August 15, 2012 at 5:44 PM
Oleva said...
Seems at this point you are so brave and strong...in spirit. So glad for what is already past tense.
Every time you have to do the "spew out gross thing" think of the name of a friend and say to yourself "they are thinking about me" cause we all are!!!!!! :-) (mind diversion)
Carl and Oleva
August 15, 2012 at 11:39 PM
Listy said...
Thinking of you and whether w/ wit or the rawness of reality....It's just plum good to see new posts and helps us know where and how you are on your journey. Thanks.
August 16, 2012 at 9:17 AM
Amy said...
Hi Shelley, I have read your blog and enjoyed it, and just want ot let you know you are being remembered up here in Montana. I am so sorry you are having to go through the chemo/radiation ordeal. I have 3 sisters that have been down that road, so I can relate to some of your experience. We have learned that attitude makes a lot of difference, and your is great. Thinking of you and following along with positive thoughts! love, Amy (P.S. here is a quote form one of my sisters: "I hope you can keep your chin up and your food down"!)
August 16, 2012 at 9:38 AM
Gramma's Corner said...
Jane wrote "...thinking about you tonight...glad you have all the pillow to prop you up!!
Hope you can get some rest and that tomorrow will be better!!!"

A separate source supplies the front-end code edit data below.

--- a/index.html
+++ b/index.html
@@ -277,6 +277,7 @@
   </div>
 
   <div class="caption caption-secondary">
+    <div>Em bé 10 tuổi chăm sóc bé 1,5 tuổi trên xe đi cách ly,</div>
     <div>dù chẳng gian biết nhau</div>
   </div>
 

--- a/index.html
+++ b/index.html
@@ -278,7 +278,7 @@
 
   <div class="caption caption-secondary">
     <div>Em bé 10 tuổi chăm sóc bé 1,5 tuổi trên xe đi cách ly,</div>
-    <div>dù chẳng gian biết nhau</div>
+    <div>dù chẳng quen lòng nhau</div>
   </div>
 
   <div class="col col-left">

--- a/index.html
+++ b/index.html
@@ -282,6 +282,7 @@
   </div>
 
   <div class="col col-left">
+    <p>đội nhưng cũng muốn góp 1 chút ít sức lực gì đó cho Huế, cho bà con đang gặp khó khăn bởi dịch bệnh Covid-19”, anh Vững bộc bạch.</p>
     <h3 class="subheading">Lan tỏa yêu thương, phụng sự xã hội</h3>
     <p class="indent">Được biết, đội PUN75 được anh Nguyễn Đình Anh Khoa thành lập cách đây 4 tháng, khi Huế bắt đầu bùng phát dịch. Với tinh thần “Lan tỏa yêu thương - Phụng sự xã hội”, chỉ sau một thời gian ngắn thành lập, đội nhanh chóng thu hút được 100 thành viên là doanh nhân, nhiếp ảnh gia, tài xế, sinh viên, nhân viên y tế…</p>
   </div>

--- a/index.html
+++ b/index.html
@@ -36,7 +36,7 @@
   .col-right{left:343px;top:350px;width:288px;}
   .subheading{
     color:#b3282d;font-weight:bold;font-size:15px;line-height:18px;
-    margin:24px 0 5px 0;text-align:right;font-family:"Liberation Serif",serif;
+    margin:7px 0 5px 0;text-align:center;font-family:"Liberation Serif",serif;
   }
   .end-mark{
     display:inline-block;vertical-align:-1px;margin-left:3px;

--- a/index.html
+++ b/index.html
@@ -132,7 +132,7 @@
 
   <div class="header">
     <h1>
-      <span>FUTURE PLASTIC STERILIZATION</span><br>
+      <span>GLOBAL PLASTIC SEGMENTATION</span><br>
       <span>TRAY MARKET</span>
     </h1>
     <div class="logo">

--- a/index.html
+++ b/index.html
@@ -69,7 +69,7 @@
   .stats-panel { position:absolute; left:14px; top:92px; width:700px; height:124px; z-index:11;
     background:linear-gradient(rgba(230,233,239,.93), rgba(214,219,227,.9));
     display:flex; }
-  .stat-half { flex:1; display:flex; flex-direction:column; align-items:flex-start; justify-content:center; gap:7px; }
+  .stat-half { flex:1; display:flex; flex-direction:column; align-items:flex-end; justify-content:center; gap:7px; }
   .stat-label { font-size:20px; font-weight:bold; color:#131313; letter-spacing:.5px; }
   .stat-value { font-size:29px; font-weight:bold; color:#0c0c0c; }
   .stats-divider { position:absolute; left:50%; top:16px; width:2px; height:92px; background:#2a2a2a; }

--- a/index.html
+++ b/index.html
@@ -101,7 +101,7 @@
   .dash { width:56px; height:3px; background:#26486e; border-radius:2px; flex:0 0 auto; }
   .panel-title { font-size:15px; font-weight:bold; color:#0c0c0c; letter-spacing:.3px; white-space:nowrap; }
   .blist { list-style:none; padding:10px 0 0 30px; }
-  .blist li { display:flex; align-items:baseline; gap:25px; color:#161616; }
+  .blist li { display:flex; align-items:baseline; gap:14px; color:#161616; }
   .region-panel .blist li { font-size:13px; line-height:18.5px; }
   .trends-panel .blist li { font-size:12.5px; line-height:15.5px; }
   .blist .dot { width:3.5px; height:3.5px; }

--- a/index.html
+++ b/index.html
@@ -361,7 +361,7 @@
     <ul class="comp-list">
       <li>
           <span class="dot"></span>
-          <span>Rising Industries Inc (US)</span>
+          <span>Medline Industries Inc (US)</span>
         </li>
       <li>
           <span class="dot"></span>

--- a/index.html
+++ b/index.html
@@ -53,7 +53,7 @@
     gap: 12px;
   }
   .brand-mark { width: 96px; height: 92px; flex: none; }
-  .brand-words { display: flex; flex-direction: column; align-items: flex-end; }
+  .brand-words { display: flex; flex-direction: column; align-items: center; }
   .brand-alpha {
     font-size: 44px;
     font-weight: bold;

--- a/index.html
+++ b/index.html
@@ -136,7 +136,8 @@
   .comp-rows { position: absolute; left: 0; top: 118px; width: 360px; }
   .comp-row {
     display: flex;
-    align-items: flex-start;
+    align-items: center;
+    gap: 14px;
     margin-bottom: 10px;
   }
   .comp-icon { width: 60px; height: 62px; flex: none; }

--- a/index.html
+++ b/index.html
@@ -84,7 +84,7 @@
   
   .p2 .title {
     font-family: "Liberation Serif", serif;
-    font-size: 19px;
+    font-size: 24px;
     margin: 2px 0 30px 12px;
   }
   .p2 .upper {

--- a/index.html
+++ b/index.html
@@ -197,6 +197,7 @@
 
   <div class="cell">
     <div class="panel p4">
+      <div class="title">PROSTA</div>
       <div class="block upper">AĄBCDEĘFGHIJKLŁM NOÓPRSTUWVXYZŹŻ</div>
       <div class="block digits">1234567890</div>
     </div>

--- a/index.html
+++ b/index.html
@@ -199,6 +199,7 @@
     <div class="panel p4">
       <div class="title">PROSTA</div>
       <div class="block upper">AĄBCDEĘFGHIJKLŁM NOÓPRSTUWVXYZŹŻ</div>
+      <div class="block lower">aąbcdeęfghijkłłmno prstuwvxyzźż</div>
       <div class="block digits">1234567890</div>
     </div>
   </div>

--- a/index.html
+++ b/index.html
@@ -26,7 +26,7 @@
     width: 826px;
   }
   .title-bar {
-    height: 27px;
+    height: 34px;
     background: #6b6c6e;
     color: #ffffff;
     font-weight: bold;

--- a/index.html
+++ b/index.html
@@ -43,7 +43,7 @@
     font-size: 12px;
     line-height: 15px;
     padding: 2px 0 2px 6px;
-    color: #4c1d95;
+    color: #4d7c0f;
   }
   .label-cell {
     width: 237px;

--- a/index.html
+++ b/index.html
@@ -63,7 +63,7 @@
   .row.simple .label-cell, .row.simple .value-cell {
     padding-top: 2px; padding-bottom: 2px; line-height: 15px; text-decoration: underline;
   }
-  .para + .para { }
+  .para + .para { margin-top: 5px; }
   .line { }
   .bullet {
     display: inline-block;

August 16, 2012 at 10:03 AM
The J's said...
I was gone again, and didn't see this until today. I have to say that along with the good, bad & ugly I thought you STILL managed to come across with some wit!! Yes, babies, kids & teenagers all can be pretty gross at times...and actually so can adults not even going thru chemo & rad.!! Remember "The people of Walmart?" lol! Anyway, your readers are here because they want to read/hear, to know how the journey goes. Hoping I can stop in again soon, and would be nice to D too!
August 17, 2012 at 6:24 PM
gkey said..
Dears,
"into each life, some rain must fall...some days must be dark and dreary.: I am not sure exactly how that poem goes, but thought f it tonight. Thinking so much about you and hoping this week the picture gets brighter!
Love, Gkey
August 19, 2012 at 10:52 PM
Elaine T. said...
So sorry for all you're having to go thru. No matter how many more days they tack onto the "end", just remember: "This, too, shall pass." Hand in there. Sorry for the setback you've had this past wkend, hopefully you'll soon be back on track.
August 20, 2012 at 10:36 PM
Anita said...
I've not been reading blogs again...and see I've missed quite a bit again. I, too, am glad you had those pillows! Lots of love!